Restoration of motility to an Escherichia coli fliA flagellar mutant by a Bacillus subtilis sigma factor.

Abstract

The activation of additional promoter sites by production of an alternative sigma subunit for RNA polymerase is a common strategy for the coordinate regulation of gene expression. Many alternative sigma factors control genes for specialized, and often narrowly distributed, functions. For example, most of the alternative sigma factors in Bacillus subtilis control genes necessary for endospore formation. In contrast, the B. subtilis sigma D protein controls the expression of genes important for flagellar-based motility and chemotaxis, a form of locomotion very broadly distributed in the eubacteria. A homologous sigma factor, sigma F, controls a similar group of motility genes in the enteric bacteria. The conservation of both promoter specificity and genetic function in these two regulons allowed us to test the ability of a B. subtilis sigma factor to function within an Escherichia coli host. We demonstrate that expression of the B. subtilis sigD gene restores motility to an E. coli strain mutant in the fliA locus encoding the sigma F factor.
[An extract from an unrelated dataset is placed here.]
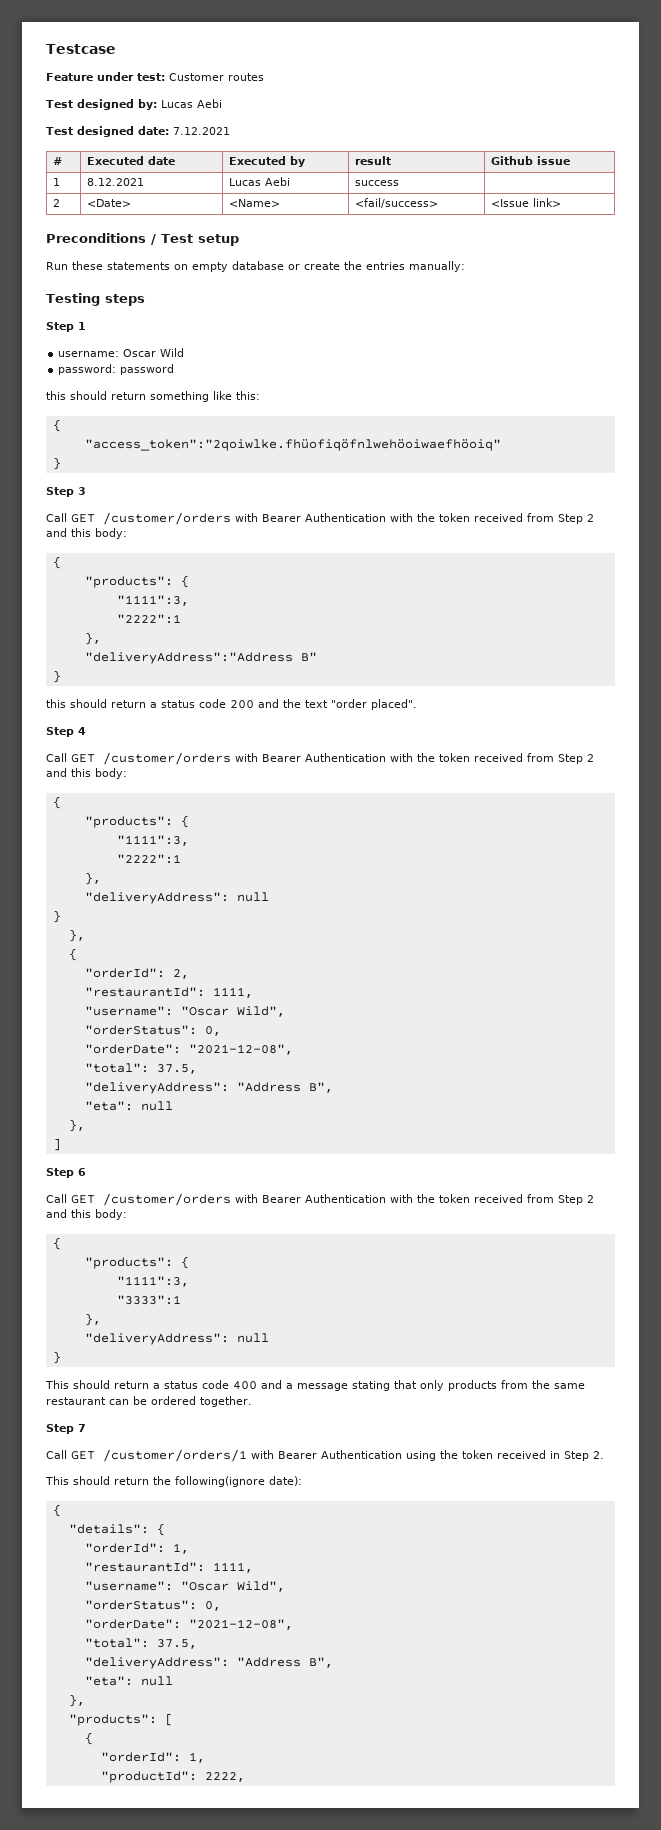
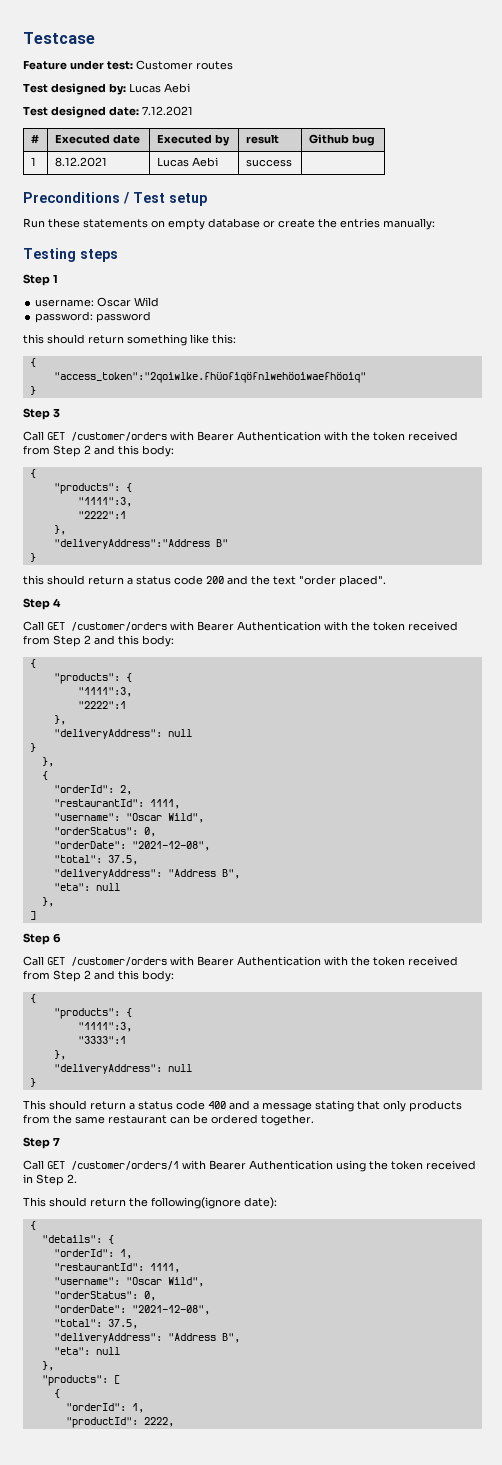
[537,156,571,165] issue -> [351,134,375,146] bug
[53,199,61,207] [87,199,132,207] [229,199,281,207] [355,198,439,208] [491,198,562,207] // 2 | <Date> | <Name> | <fail/success> | <Issue link> -> (292, 163) none

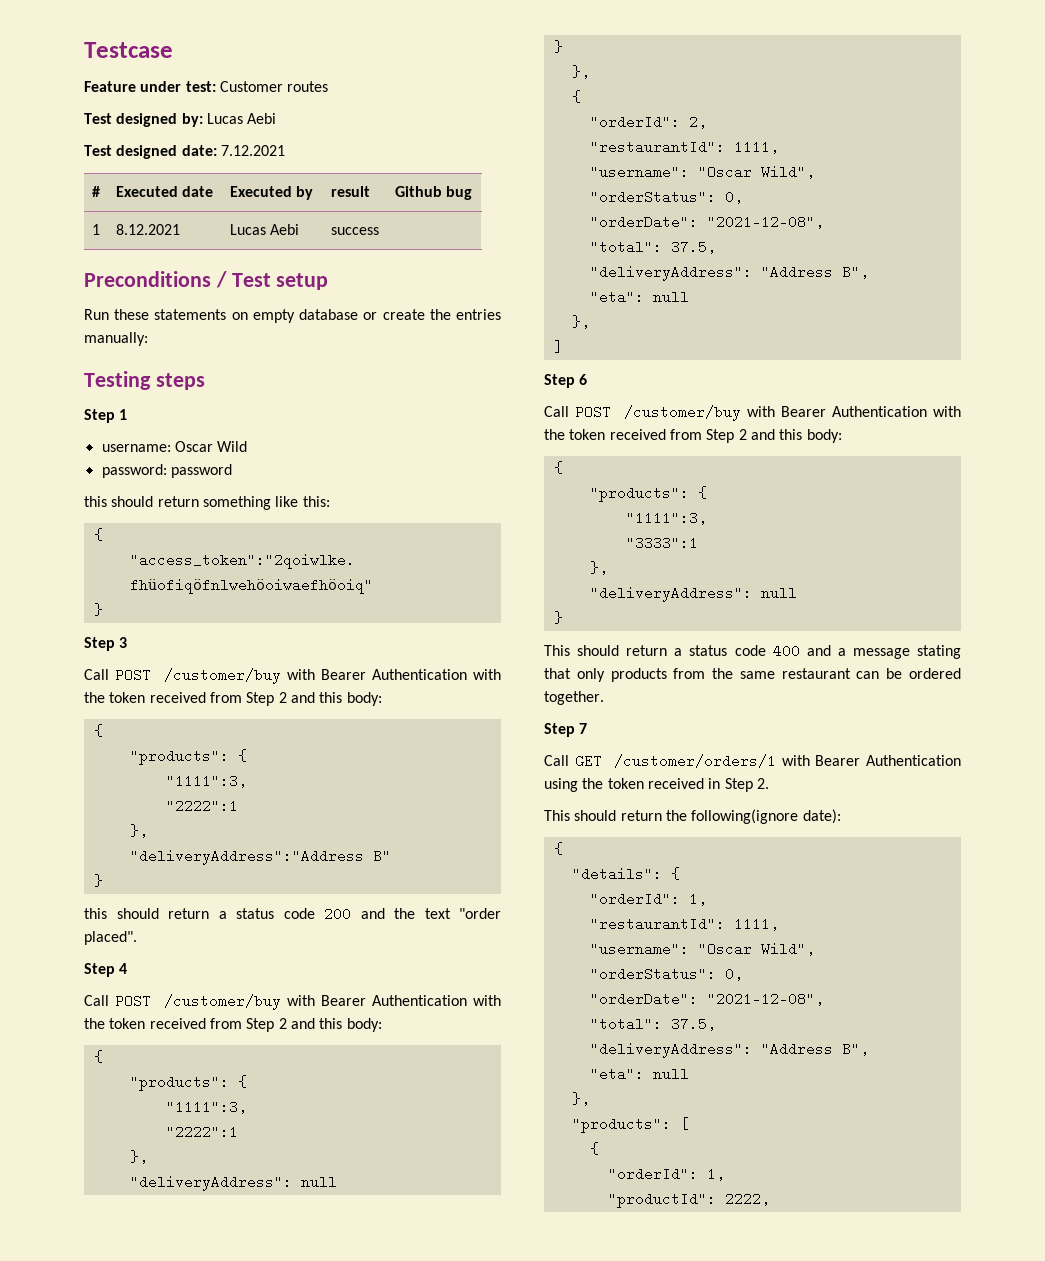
[47,432,167,441] GET /customer/orders -> [115,668,281,684] POST /customer/buy
[47,622,167,631] GET /customer/orders -> [115,994,281,1010] POST /customer/buy
[47,957,167,966] GET /customer/orders -> [575,405,741,421] POST /customer/buy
This result suggests that the B. subtilis sigma D protein can bind to the E. coli core RNA polymerase to direct transcription initiation from at least four of the late operon promoters, thereby leading to the synthesis of flagellin, motor, and hook-associated proteins. Conversely, expression of sigma D protein in a normally chemotactic strain of E. coli (fliA+) leads to a hyperflagellated, nonchemotactic phenotype.